The Alps are home to some incredible winter adventure destinations and Bormio, Italy is definitely one of them. Located in Italy’s Lombardy region, Bormio is just across the Swiss border from the far more expensive St. Moritz, yet offers world-class skiing and a variety of winter adventure activities to keep both skiers and non-skiers entertained.
While Italy probably isn’t the first destination that comes to mind when you think of dog sledding, the Husky Village in Arnoga is located just 25 minutes from Bormio.
The owner left his career in Italy to move to Alaska and learn everything about dog sledding. When he arrived in Alaska, he found just the person to teach him the sport – none other than Joe Redington Sr, the founder of the Iditarod. He worked as a handler for Joe until he passed away. At that point he decided to move back to Italy and he brought back six dogs and found the perfect spot in the Alps to set-up a dog sled camp.
Today Husky Village is home to 48 Alaskan Huskies. We only had a small amount of time when we went, but we found the 5 kilometers (approximately 30-40 minute) excursion to be just the right amount of time for someone to experience dog sledding for the first time.
Arnoga is also a great place for snowshoeing in the Alta Valtellina. There is an excellent 11 kilometer path that heads deep into Val Viola away from all civilization. There are plenty of open hillsides to explore on your own should you want to venture off the trail a bit more.
The full route takes you between two enchanting peaks, Pizzo Bianco at 2827 meters and Corno di Dosdè at 3,232 meters. The route follows along a dirt path and is well marked along the way. It can even be done at night with a headlamp, or better yet, plan the hike for a full moon and if it’s clear you may not even need to use a head lamp.
Many ski shops in Bormio rent snowshoes, or ask your hotel or the tourist office in town to point you to a shop for snowshoe rental. Just be sure to bring some proper winter hiking boots and dress in layers as snowshoeing can be quite a workout.
Bormio Ski is a world class ski area and has hosted an amazing 46 Ski World Cup races. It has also hosted the FIS Alpine World Ski Championships twice, in 1985 and again in 2005.
One of the reasons Bormio Ski is so popular in Europe is that it has the ski run with the largest vertical drop in the Alps, an astonishing 1800 meter drop. Bormio is also home to the Pista Stelvio, one of the most challenging downhill courses in the world. It’s definitely a bucket list downhill course skiers want to add to their list of skiing accomplishments.
With 15 lifts and 50 kilometers of ski runs, it’s the perfect ski getaway. Skiing is available up to 3000 meters and you can count on snow all winter long. In fact, tthe resort was open for 126 days in the 2015 – 2016 season. They also have snow making capability on 80% of their slopes so there is never any need to worry if your ski trip will be cancelled for lack of snow.

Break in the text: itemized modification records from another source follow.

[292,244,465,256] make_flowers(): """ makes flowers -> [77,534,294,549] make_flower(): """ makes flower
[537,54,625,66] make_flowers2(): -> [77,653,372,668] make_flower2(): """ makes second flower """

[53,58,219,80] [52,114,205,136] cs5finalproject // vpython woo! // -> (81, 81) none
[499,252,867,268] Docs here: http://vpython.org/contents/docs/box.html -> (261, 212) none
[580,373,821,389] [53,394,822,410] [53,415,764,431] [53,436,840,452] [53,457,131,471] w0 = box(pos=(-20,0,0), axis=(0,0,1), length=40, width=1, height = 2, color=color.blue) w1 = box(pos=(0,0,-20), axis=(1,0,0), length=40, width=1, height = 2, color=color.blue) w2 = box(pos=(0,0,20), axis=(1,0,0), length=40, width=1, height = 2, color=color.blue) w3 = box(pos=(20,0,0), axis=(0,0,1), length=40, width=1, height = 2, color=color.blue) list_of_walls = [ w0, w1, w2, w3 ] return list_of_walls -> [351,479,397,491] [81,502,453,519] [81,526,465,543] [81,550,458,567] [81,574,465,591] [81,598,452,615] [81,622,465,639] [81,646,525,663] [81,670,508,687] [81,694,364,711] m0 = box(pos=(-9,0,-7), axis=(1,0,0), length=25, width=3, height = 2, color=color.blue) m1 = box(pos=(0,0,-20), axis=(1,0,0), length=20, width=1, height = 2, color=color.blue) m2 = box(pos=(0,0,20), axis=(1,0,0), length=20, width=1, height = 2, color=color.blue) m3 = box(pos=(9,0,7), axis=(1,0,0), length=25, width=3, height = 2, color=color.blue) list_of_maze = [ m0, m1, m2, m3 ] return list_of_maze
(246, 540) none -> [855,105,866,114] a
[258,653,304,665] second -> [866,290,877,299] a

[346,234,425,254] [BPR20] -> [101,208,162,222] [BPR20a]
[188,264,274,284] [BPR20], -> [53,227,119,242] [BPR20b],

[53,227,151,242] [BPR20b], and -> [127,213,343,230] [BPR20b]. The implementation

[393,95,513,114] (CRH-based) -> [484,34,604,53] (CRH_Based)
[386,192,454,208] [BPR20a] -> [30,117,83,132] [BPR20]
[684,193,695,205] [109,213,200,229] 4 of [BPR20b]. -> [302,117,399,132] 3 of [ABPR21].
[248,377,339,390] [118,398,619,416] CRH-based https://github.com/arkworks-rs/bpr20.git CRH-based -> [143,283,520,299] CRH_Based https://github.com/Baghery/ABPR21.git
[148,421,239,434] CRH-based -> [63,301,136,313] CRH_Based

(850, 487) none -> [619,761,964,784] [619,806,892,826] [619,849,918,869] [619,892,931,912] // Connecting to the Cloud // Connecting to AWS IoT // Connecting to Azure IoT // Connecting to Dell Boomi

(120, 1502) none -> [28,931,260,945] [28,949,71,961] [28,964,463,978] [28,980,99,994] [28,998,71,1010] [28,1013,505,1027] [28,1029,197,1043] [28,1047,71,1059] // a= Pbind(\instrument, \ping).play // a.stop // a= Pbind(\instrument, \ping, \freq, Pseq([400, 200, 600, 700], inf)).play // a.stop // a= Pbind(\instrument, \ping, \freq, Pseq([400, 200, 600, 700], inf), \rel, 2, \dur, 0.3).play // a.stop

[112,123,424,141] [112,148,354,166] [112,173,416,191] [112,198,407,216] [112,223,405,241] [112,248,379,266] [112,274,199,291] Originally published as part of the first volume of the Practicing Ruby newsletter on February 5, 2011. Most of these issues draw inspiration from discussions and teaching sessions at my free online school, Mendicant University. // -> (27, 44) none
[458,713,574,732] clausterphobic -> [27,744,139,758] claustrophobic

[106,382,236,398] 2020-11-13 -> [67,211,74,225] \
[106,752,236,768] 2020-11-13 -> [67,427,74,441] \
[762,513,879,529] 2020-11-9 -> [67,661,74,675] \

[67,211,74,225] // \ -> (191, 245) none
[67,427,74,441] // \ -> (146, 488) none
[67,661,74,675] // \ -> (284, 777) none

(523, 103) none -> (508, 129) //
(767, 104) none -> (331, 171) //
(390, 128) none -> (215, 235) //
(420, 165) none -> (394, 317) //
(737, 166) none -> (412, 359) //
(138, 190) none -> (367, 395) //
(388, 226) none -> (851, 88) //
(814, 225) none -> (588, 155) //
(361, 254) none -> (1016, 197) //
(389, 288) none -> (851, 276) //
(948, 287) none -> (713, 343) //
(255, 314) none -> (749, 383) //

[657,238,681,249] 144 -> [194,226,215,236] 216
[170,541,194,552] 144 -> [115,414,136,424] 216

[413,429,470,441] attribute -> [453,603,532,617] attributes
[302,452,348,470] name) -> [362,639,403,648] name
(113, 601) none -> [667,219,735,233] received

Winter activities can be hard work and aren’t for everyone. My idea of a relaxing weekend is having fun on the slopes, but Jennifer’s is to relax at a spa. Bormio is home three thermal spa resorts. Long before Bormio was known for skiing, people from across Europe were traveling through Bormio for it’s natural hot springs and the heath benefits that go along with it. In fact, members of the Roman aristocracy even traveled to Bormio to enjoy the thermal baths and mountain views.
Snow Cat to the Chalet dei Rododendri
Quite possible the highlight of my winter adventure weekend in Bormio was riding in a snow cat up to Chalet dei Rododendri for dinner. Departing from the ski slope you take a snow cat for a 15 minute ride straight up the slope. Chalet dei Rododerndri sits at 2166 meters and offers panoramic views of the Bormio valley.
The food was amazing and all based on local Valtellinese classics. Be sure to try the Pizzocchero, a dish made of buckwheat noodles, kneaded, rolled and hand-cut and seasoned with melted butter, cheese, dairy and vegetables. If that doesn’t fill you up don’t miss bresaola al caprino, the local salami that is low-fat but oh-so-tasty.
After dinner head outside to enjoy the views over the valley and the peace and quiet up high on the mountain before taking the snow cat back down the ski slope.
My trip was provided by InLombardia365 as part of the #InLombardia365 campaign in cooperation with iambassador in order to bring you this story. However, Luxe Adventure Traveler maintains full editorial control of the content published on this site. As always, all thoughts, opinions, and enthusiasm for travel are entirely our own.